→ Saved entries:

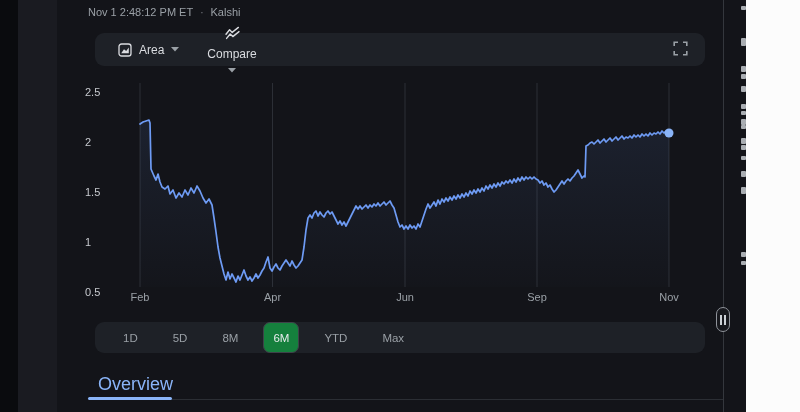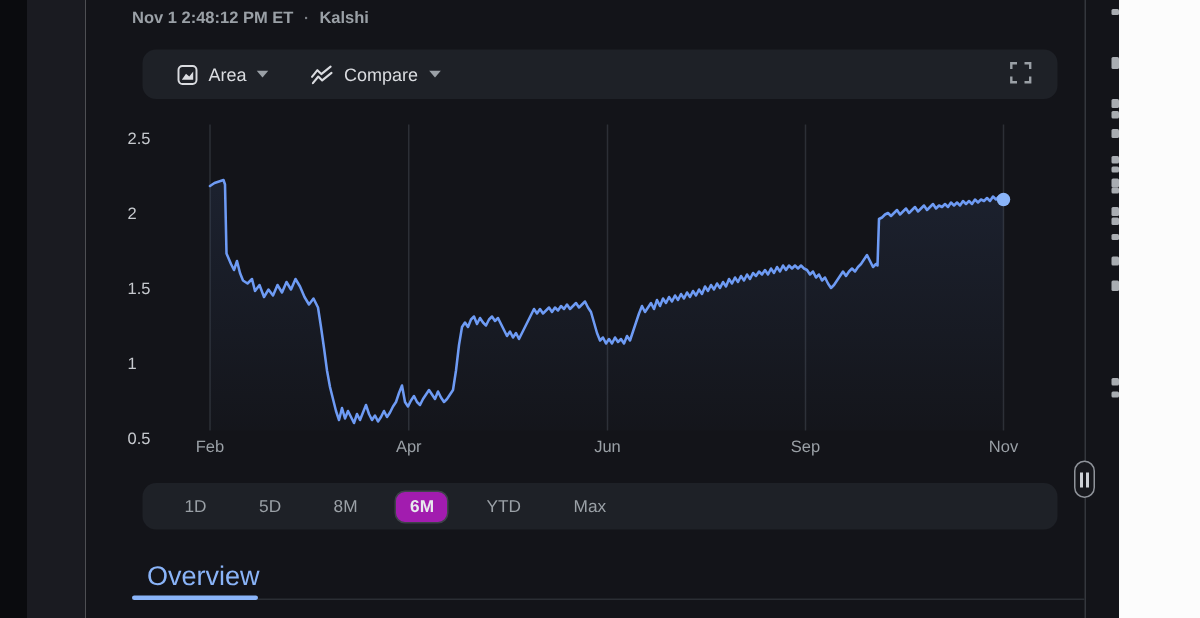--- a/index.html
+++ b/index.html
@@ -17,7 +17,7 @@
 
   
   #timestamp-row { left:88px; top:4px; height:16px; display:flex; align-items:center;
-    gap:7px; color:#9aa0a6; font-size:11px;font-weight:bold; }
+    gap:7px; color:#9aa0a6; font-size:11px; }
   #timestamp-row .dot { color:#7d8187; font-size:10px; }
 
   

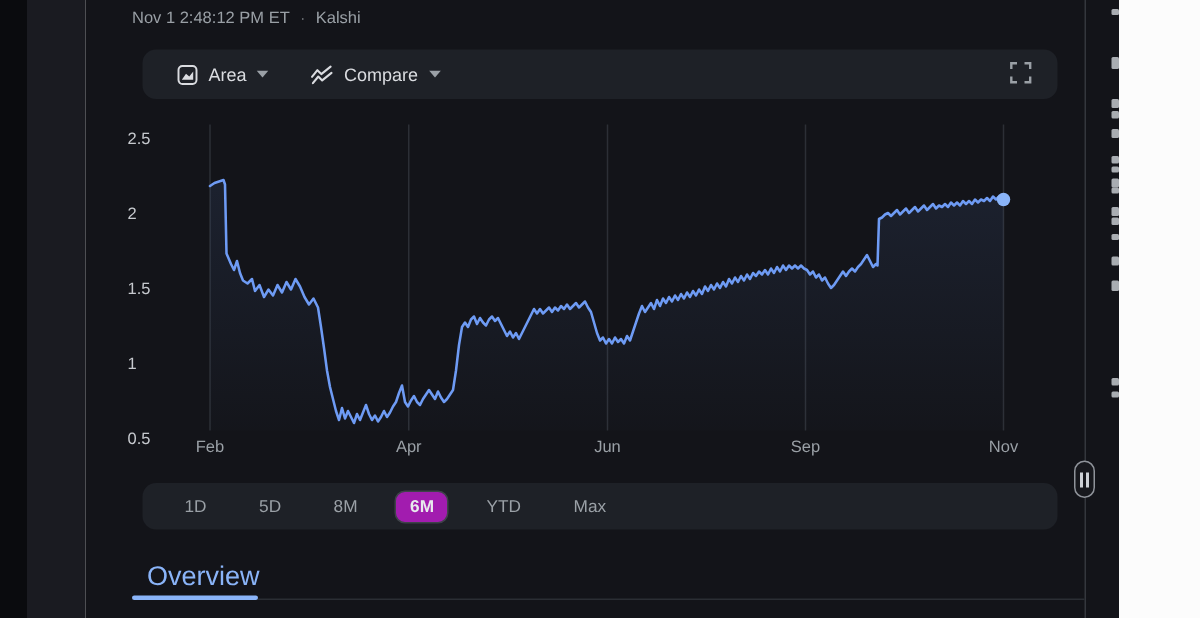--- a/index.html
+++ b/index.html
@@ -25,7 +25,7 @@
     border-radius:9px; display:flex; align-items:center; padding:0 14px 0 17px; }
   .tb-btn { display:flex; align-items:center; gap:7px; background:none; border:none;
     color:#dadce0; font-size:12px; font-family:inherit; cursor:pointer; padding:4px 6px; }
-  .tb-btn + .tb-btn { margin-left:16px; }
+  .tb-btn + .tb-btn { margin-left:16px;flex-direction:column; }
   .tb-btn svg { display:block; }
   #fullscreen-btn { margin-left:auto; background:none; border:none; cursor:pointer;
     padding:3px; display:flex; }

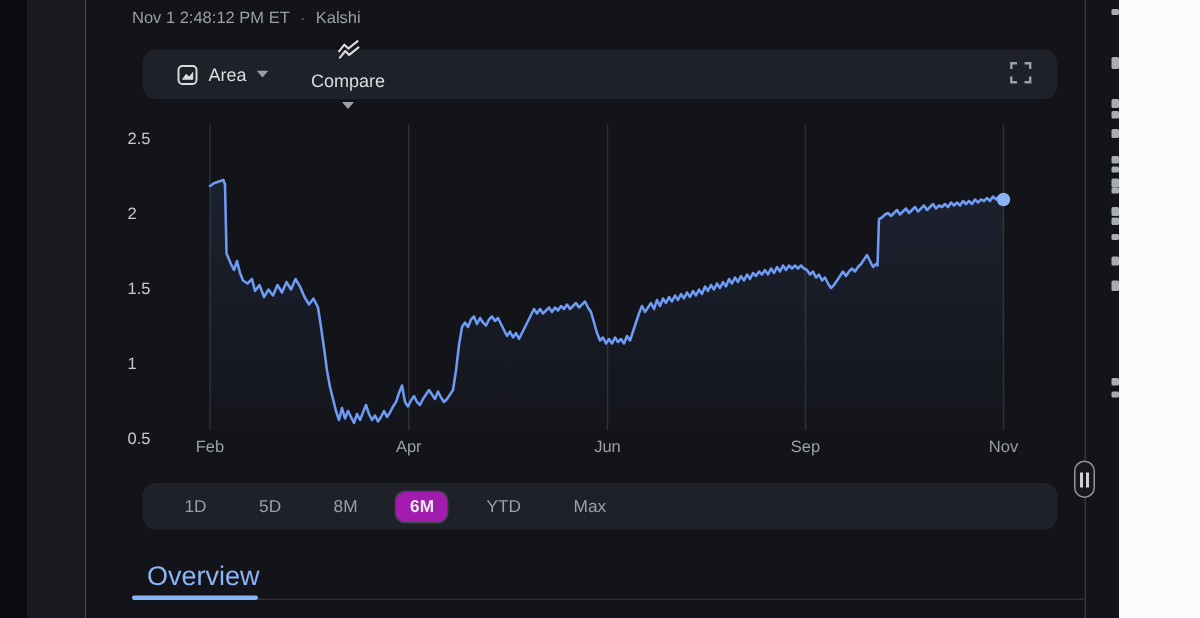--- a/index.html
+++ b/index.html
@@ -37,7 +37,7 @@
 
   
   #range-selector { left:95px; top:322px; width:610px; height:31px; background:#1e2127;
-    border-radius:9px; display:flex; align-items:center; gap:15px; padding:0 18px; }
+    border-radius:9px; display:flex; gap:15px; padding:0 18px; }
   .range-btn { background:none; border:1px solid transparent; color:#9aa0a6;
     font-size:11.5px; font-family:inherit; padding:4px 9px; border-radius:7px; cursor:pointer; }
   .range-btn.selected { background:#a21caf; border-color:#3e4249; color:#e8eaed;

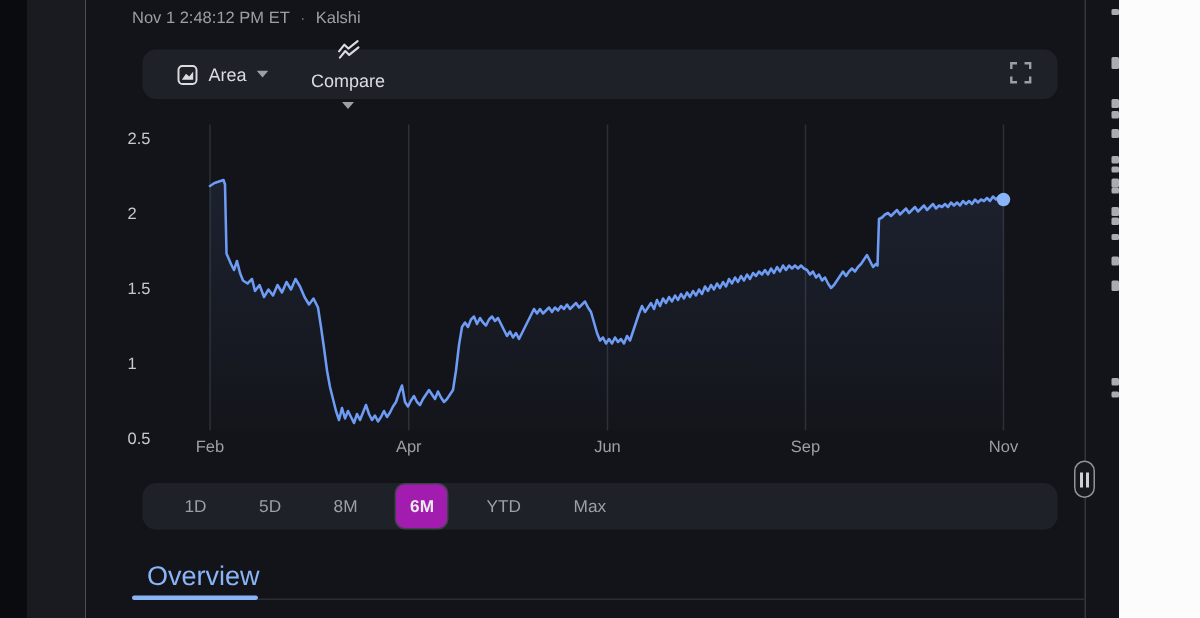--- a/index.html
+++ b/index.html
@@ -40,8 +40,8 @@
     border-radius:9px; display:flex; gap:15px; padding:0 18px; }
   .range-btn { background:none; border:1px solid transparent; color:#9aa0a6;
     font-size:11.5px; font-family:inherit; padding:4px 9px; border-radius:7px; cursor:pointer; }
-  .range-btn.selected { background:#a21caf; border-color:#3e4249; color:#e8eaed;
-    font-weight:bold; }
+  .range-btn.selected { background:#15803d; border-color:#3e4249; color:#e8eaed;
+    font-weight:normal; }
 
   
   #overview-tab { left:98px; top:374px; color:#8ab4f8; font-size:18px; cursor:pointer; }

→ WORK REQUIRED: What you give back must be exactly the lines from the opening line of the entries through the line holding "border-radius:9px; display:flex; align-items:center; padding:0", with no pictures.

→ RESULT:
--- a/index.html
+++ b/index.html
@@ -17,7 +17,7 @@
 
   
   #timestamp-row { left:88px; top:4px; height:16px; display:flex; align-items:center;
-    gap:7px; color:#9aa0a6; font-size:11px;font-weight:bold; }
+    gap:7px; color:#9aa0a6; font-size:11px; }
   #timestamp-row .dot { color:#7d8187; font-size:10px; }
 
   

--- a/index.html
+++ b/index.html
@@ -25,7 +25,7 @@
     border-radius:9px; display:flex; align-items:center; padding:0 14px 0 17px; }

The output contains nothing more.